Data for processing -

══════════

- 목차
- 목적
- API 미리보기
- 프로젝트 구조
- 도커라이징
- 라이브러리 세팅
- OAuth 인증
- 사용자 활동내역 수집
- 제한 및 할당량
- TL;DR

══════════

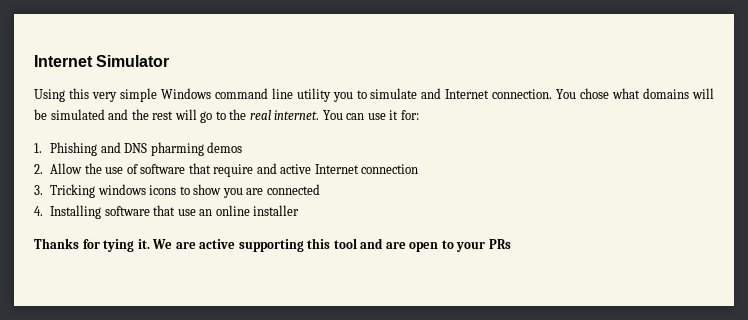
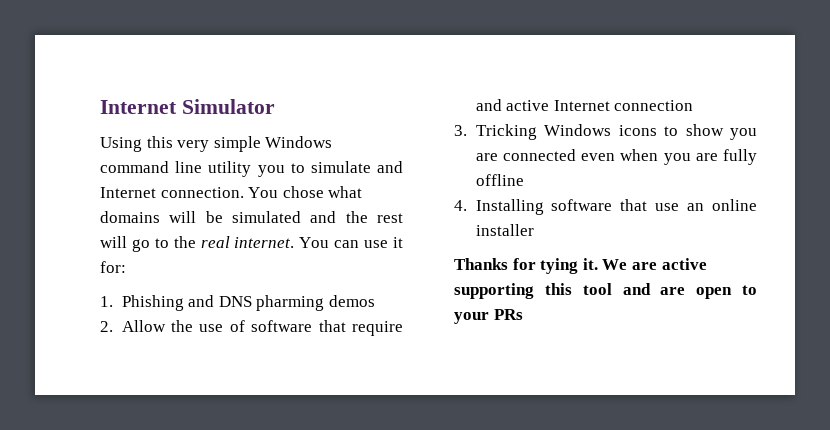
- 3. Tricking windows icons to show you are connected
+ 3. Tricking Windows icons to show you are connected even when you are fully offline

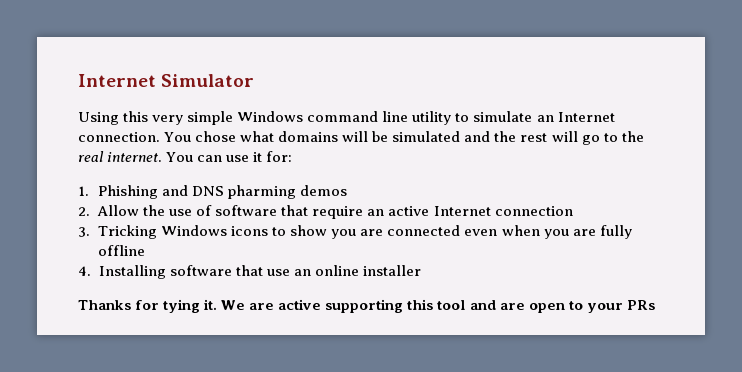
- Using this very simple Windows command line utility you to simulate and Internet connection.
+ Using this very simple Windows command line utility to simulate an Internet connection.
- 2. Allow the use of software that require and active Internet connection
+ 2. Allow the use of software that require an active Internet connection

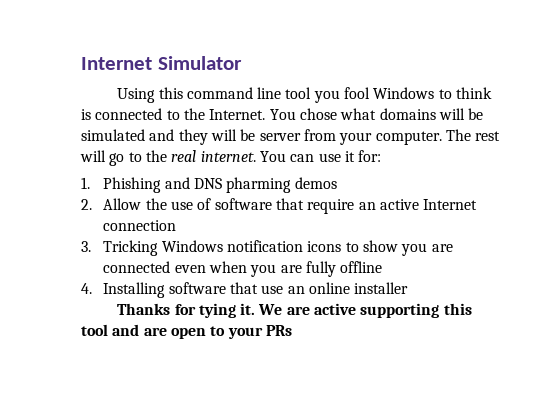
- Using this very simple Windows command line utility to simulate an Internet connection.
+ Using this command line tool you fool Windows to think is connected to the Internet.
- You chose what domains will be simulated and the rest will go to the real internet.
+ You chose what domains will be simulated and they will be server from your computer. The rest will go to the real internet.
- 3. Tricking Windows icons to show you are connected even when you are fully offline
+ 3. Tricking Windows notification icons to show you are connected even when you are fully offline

══════════

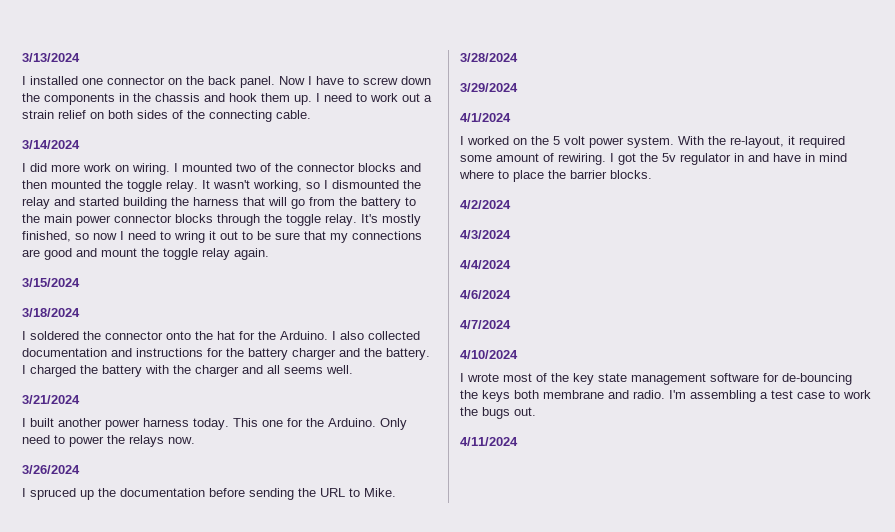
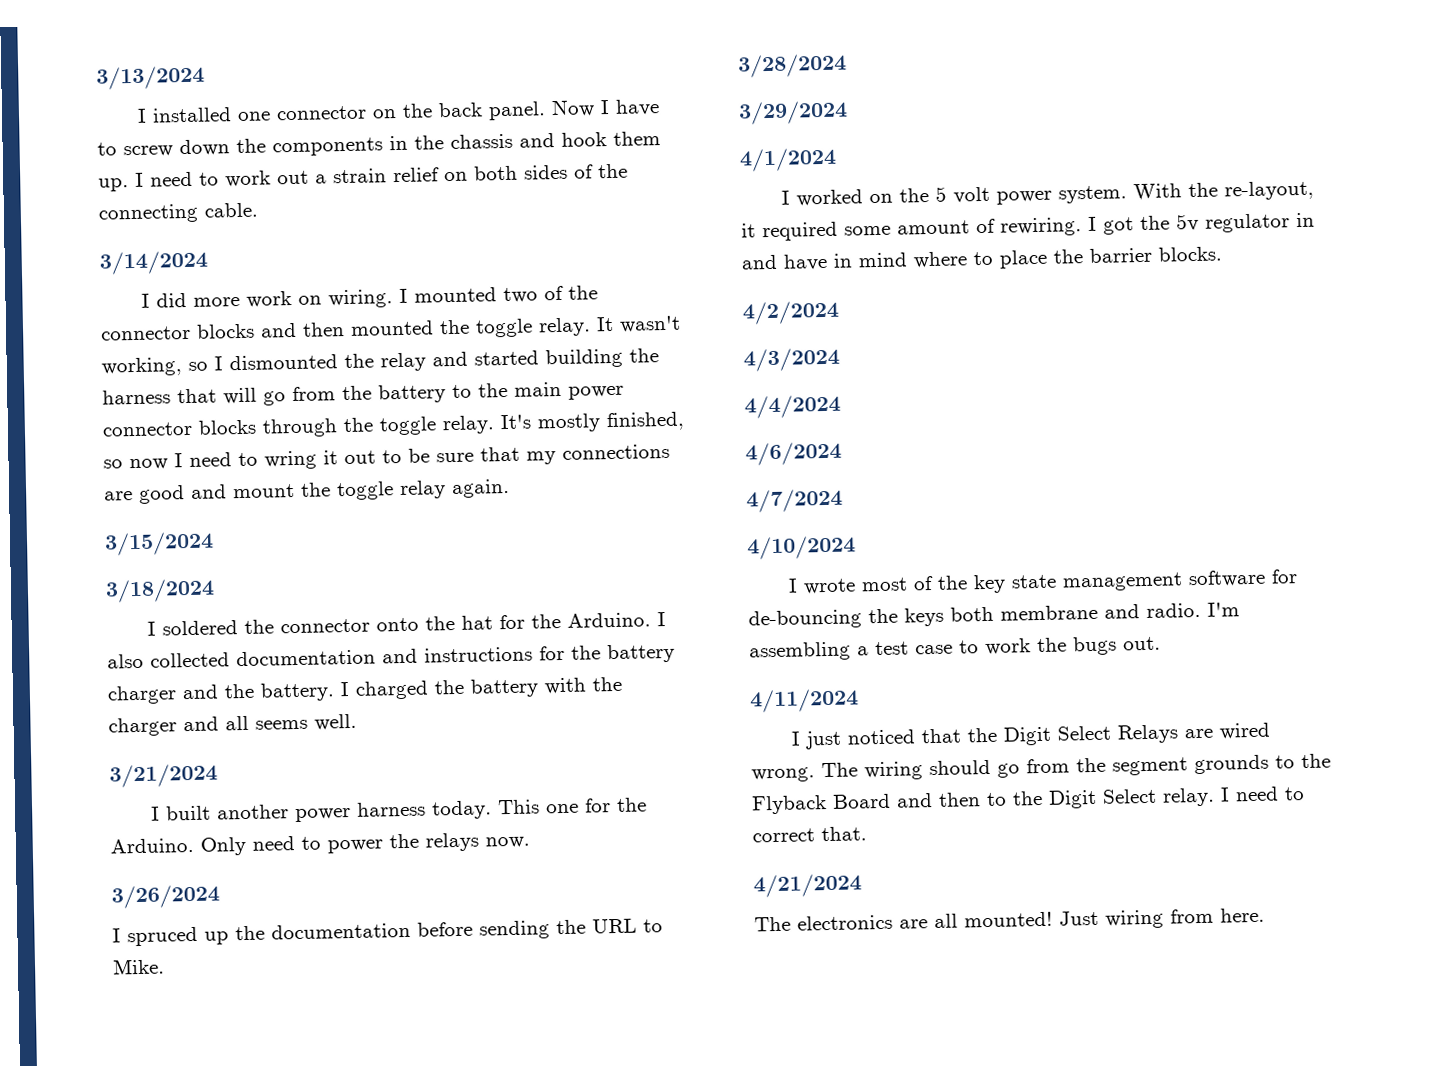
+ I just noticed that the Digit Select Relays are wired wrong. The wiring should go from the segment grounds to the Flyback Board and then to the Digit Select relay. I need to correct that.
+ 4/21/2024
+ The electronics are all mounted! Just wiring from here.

══════════

Exercise -
Lines in the data containing the string "Allow" are to be counted; give that number alone.

Worked solution -
2